Is anybody else experiencing this?
Cheers

Hey Larry, I was also experiencing the same problem. However, my MAE is really bad. Do you mind sharing with me your ways of building the model? Thanks a lot!

What way you use for cross-validation?
I used just sklearn’s TimeSeriesSplit and have similar problem (e.g. XGBRegressor with basic features gives ~25 error on CV,~28 on LB, and XGBRegressor with huber loss gives ~20on CV and ~28 on LB).

But I found next things:

  • we have data from two cities (and this cities have different total_cases distributions)
  • for each city we have data for different time range

So “baseline” TimeSeriesSplit splits data next way (just a sample):
[sj, time1], [sj, time2], [sj, iq, time3], [sj, iq, time4], [iq, time5]

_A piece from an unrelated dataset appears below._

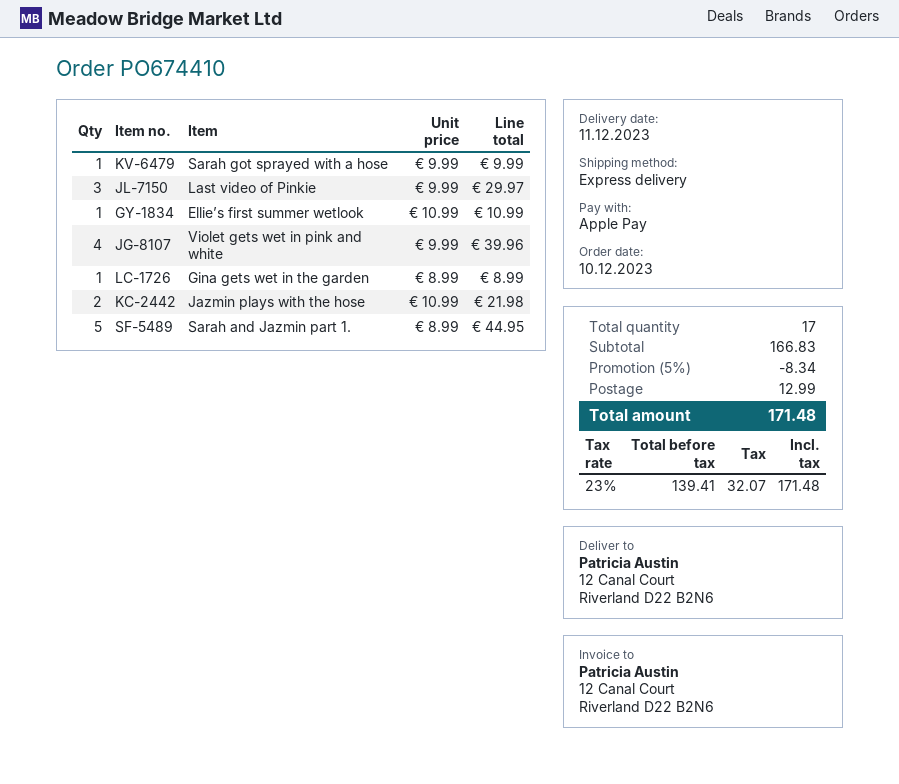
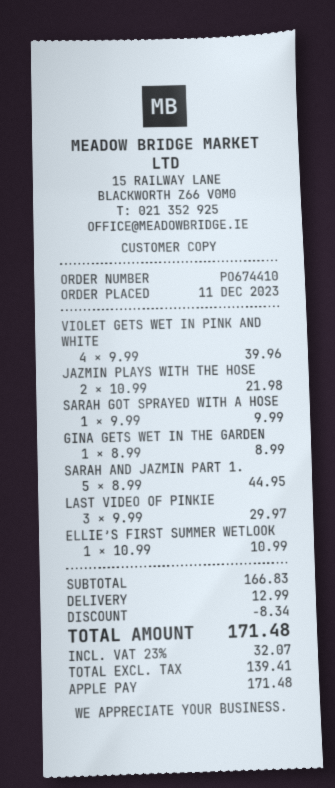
order date: 2023-12-10 -> 2023-12-11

As you can see we build models just (or at least - most) for individual sj/iq on some splits. So on some splits we approximate distribution only for one city - but on test we need to approximate both cities distributions.

So I’ll try use next “algorythm” for cross-validation:

  • split dataset by city
  • on each part run TimeSeriesSplit.
  • for each split pair:
    – concatenate train/validation indices to train/validate model on both cities
    – train/validate model

And mine algorythm splits data next way:

[[sj, sjTime1], [iq, iqTime1]], [[sj, sjTime2], [iq, iqTime2]], [[sj, sjTime3], [iq, iqTime3]]

At least it don’t give such better result with huber loss on CV.

UPD. it was a error in mine cross-validation.